Note that SSE and SSB will make sense only when all the inputs are numeric or have been normalized.

Gains/Lift Charts and Ranking Quality Information

Gains and Lift charts are a popular method to display the quality of a predictive data mining model. Regression models have a single Gainschart for the whole model, classification models can have one for each class label. The data for a Gains chart is calculated in the following ways:

  • For classification models, all predictions are ordered by descending confidence for a specific class label.
  • For regression models, all predicted values are ordered by descending magnitude.
The data is then split up into suitable segments of records. The number of segments is up to the user.
The necessary data for Gains and Lift charts is provided in a LiftData element. It is provided by record counts and
  • in case of classification models: The number of records for which the actual value of the target field is the class label in question.
  • in case of regression models: The aggregate of the actual values corresponding to the predictions of the interval.
This is essentially a lift representation of the data. The Gains chart can be derived by aggregating the respective value counts.
<xs:element name="LiftData">
  <xs:complexType>
    <xs:sequence>
      <xs:element ref="Extension" minOccurs="0" maxOccurs="unbounded"/>
      <xs:element ref="ModelLiftGraph"/>
      <xs:element ref="OptimumLiftGraph" minOccurs="0"/>
      <xs:element ref="RandomLiftGraph" minOccurs="0"/>
    </xs:sequence>
    <xs:attribute name="targetFieldValue" type="xs:string"/>
    <xs:attribute name="targetFieldDisplayValue" type="xs:string"/>
    <xs:attribute name="rankingQuality" type="NUMBER"/>
  </xs:complexType>
</xs:element>    

Attribute targetFieldValue in element LiftData gives the class label for which the gains/lift data is provided. It is required for classification models only, and the values must be unique. A normalized version, if applicable, can additionally be provided in attribute targetFieldDisplayValue (see attributes value and displayValue in the DataDictionary element).
The attribute rankingQuality gives the ranking quality. It is defined in the Gains chart as follows:

(area between model and random curve) / (area between optimum and random curve)

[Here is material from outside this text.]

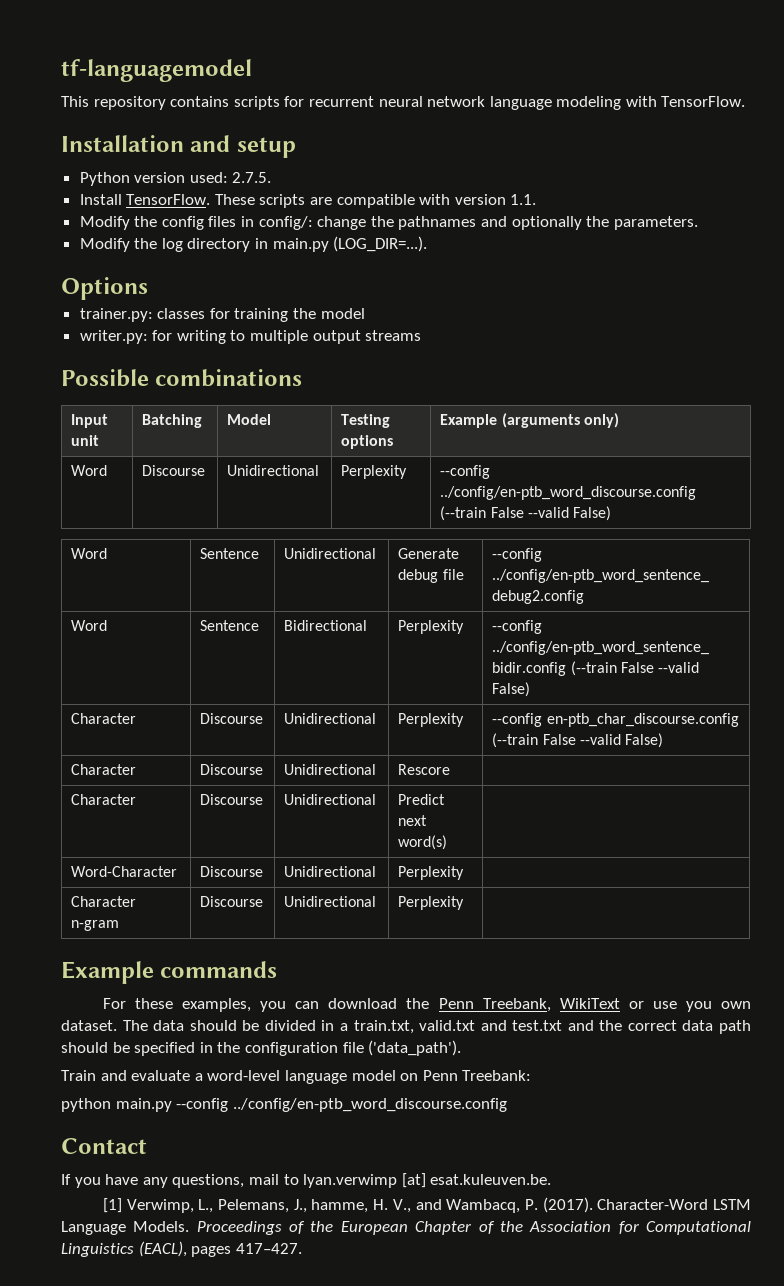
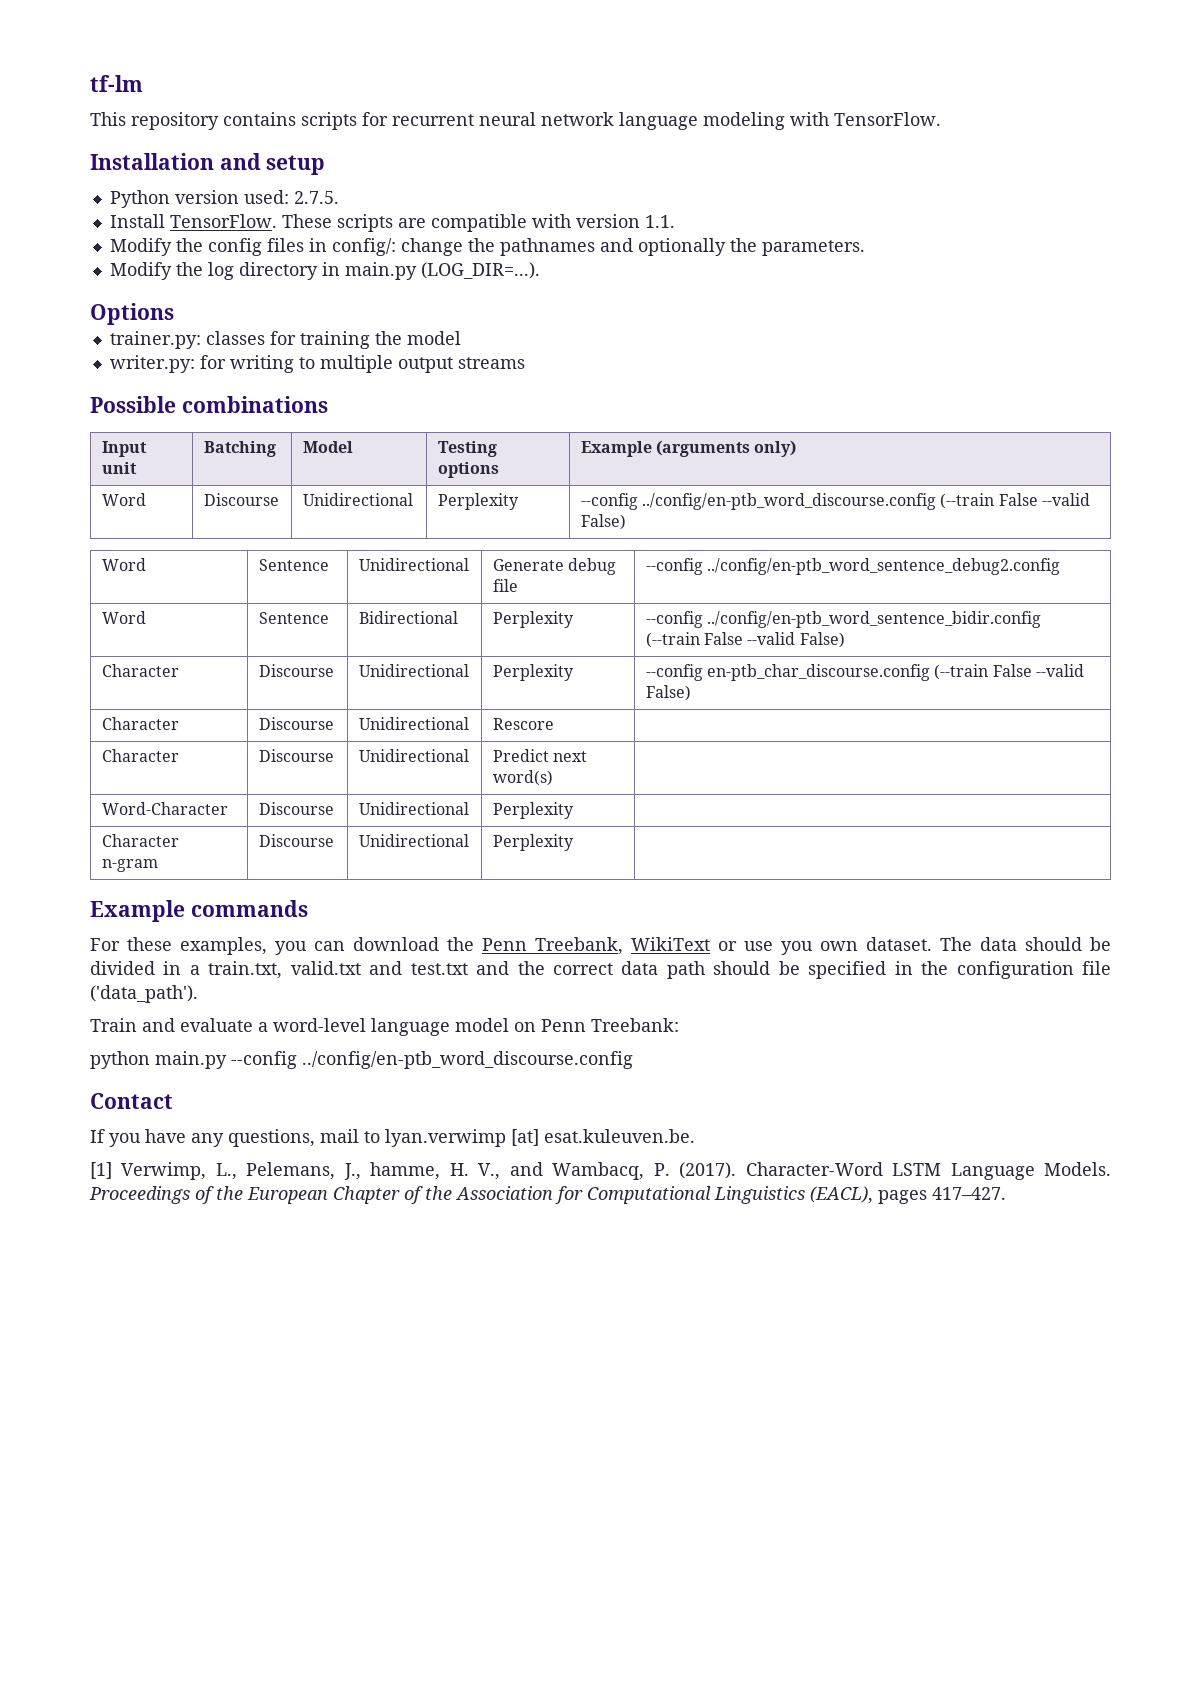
[61,59,252,82] tf-languagemodel -> [90,75,143,92] tf-lm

rankingQuality is 1 in case the model is the optimum model. It is close to 0 in case the model is close to a random model. It can be less than 0 in case the model is worse than a random model.

Three types of lift graphs can be included:

  • The ModelLiftGraph element holds data for the lift graph of the model.
  • The OptimumLiftGraph element has the data of the theoretical optimum lift.
  • The RandomLiftGraph element has the data of the lift that would be achieved if a model that randomly predicts would have been used.
<xs:element name="ModelLiftGraph">
  <xs:complexType>
    <xs:sequence>
      <xs:element ref="Extension" minOccurs="0" maxOccurs="unbounded"/>
      <xs:element ref="LiftGraph"/>
    </xs:sequence>
  </xs:complexType>
</xs:element>

<xs:element name="OptimumLiftGraph">
  <xs:complexType>
    <xs:sequence>
      <xs:element ref="Extension" minOccurs="0" maxOccurs="unbounded"/>
      <xs:element ref="LiftGraph"/>
    </xs:sequence>
  </xs:complexType>
</xs:element>

<xs:element name="RandomLiftGraph">
  <xs:complexType>
    <xs:sequence>
      <xs:element ref="Extension" minOccurs="0" maxOccurs="unbounded"/>
      <xs:element ref="LiftGraph"/>
    </xs:sequence>
  </xs:complexType>
</xs:element>    

At the minimum, ModelLiftGraph must always be provided. In case of classification models, OptimumLiftGraph is usually derived from the ModelLiftGraph by assuming that the total number of instances n in which the respective class label is predicted happens in the first n records. It might still be provided explicitly in case there is good reason why the trivial optimum model will not apply. However, regression models must always provide OptimumLiftGraph. RandomLiftGraph is usually derived for both, classification and regression models by intrapolating the start and ending points of the data. Again, there might be good reason why the random assumption is only applicable with restrictions. Hence it is possible to give RandomLiftGraph explicitly.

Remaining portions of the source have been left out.